Thursday, January 25, 2007

A Composition Journal, Part 1

For the past few weeks I've been working on a long composition, one that was, it seems, presaged by the arrival of the poem in my previous entry. For a while I'll devote this weblog to my journals about the creation of this work. I've never before kept a detailed daily journal of progress--from inspiration to implementation-- on a particular piece of music, so I'm finding this interesting.

January 9, 2007
Up at 6:30, reading the knife-sharp poems of Li Po-- David Hinton's remarkable translations in MOUNTAIN HOME: THE WILDERNESS POEMS OF ANCIENT CHINA ( New Directions).
Sun rise on snow-white mountains flamed with reddish gold; I watched, drank coffee.
A short run with the dog; cold, crisp morning with an April-like wind out of SE. Amazing striations/layers of color and shadow in the view across to the Worcester Range.


January 10
Up in the dark.

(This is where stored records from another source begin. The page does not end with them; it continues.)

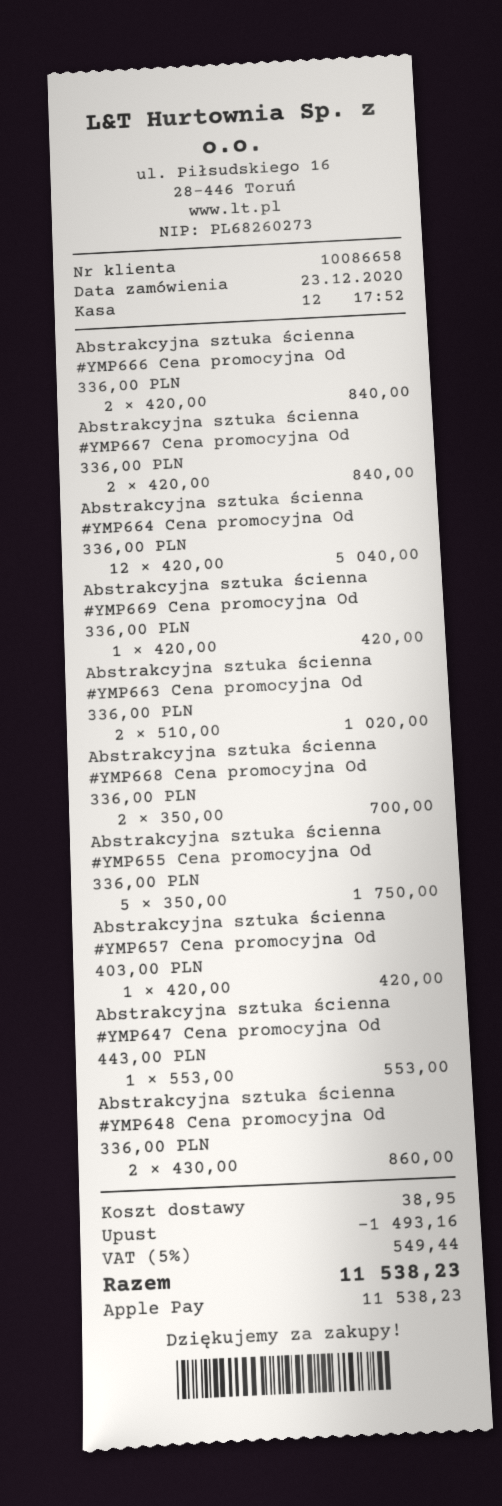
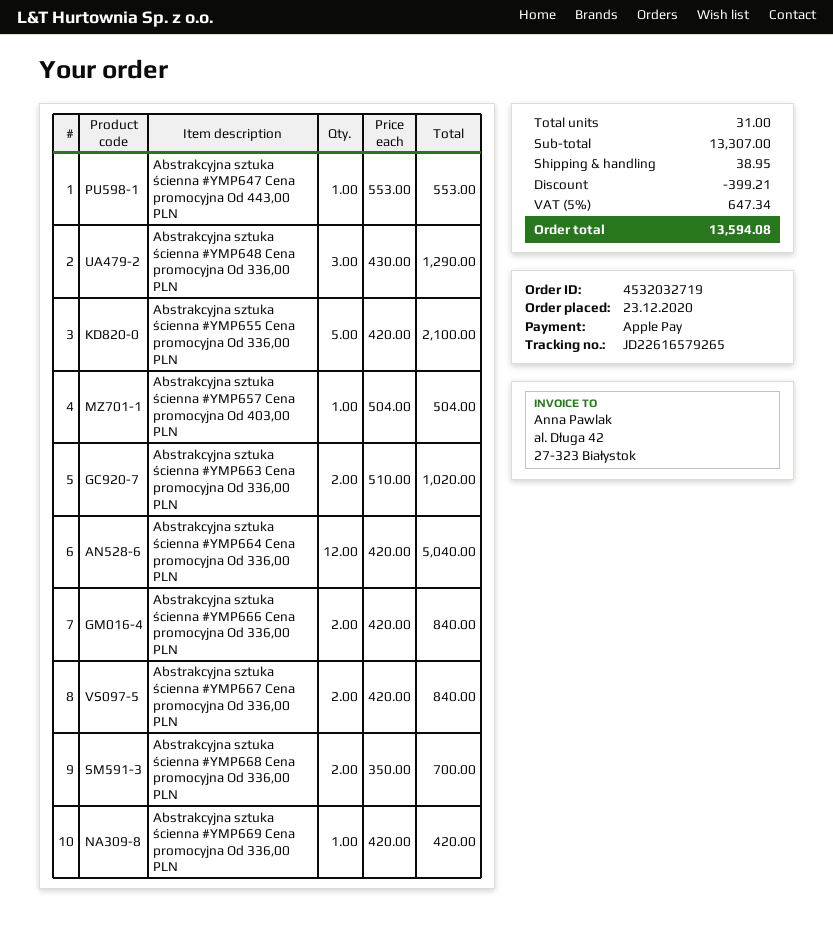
Abstrakcyjna sztuka ścienna #YMP655 Cena promocyjna Od 336,00 PLN: 5 x 350.00 = 1750.00 -> 5 x 420.00 = 2100.00
Abstrakcyjna sztuka ścienna #YMP657 Cena promocyjna Od 403,00 PLN: 1 x 420.00 = 420.00 -> 1 x 504.00 = 504.00
Abstrakcyjna sztuka ścienna #YMP648 Cena promocyjna Od 336,00 PLN: 2 x 430.00 = 860.00 -> 3 x 430.00 = 1290.00
discount: 1493.16 -> 399.21
tax: 5% = 549.44 -> 5% = 647.34
total: 11538.23 -> 13594.08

Li Po resonance of words again: rich in peaceful shock of image, sound.
Thnking this morning, deeply, about color-field, landscape ... (that, really, landscape/shape alone is not what intrigues me, but rather the way light and sound act to shape it-- how paint and words and composition can be analog to that exchange -- and beyond that: how that exchange is a sign of Spirit's true existence.)
So, once again: sky, Luminism; Fitz Hugh Lane.
I'm imagining a long piece of music --1 hour?--of tone-fields as color, shape. (see the mountain drawing in yesterday's journal) Layers of tone (table organ, lap steel, bells) in reverberant space. Stacking, shifting, shadowing...to create a sonic view. Such a piece perhaps best made over a long period of time-- weeks? months?....
Title:
THE FREEDOM OF CAPTURED LIGHT.

January 11
Dark gives way to violet, within that, a perfect half moon. Coffee, and reading Tu Fu. These poems are structured, striated, with a more complex diction than the earlier wilderness poets, perhaps.

Last night I had set up microphone, table organ, yamaha reverb, Lexicon jam man. Now, this morning, with view of mountains flaming from salmon to violet pink then cooling to violet and, finally, snow white, I record a quiet piece: letting notes from the table organ rise and fall and layer within the reverb and delay. This will be the first stratum of the sonic view I intend to work on this winter.
Ths morning's work, relating back to the drawing-- which has become, it seems, the score for this piece-- is the gray, dark pine-colored "ground": the lower part of the canvas, of the view.
(Minor triad tonality (D # minor) with pentatonic scale tones rising and falling: shadow patterns.)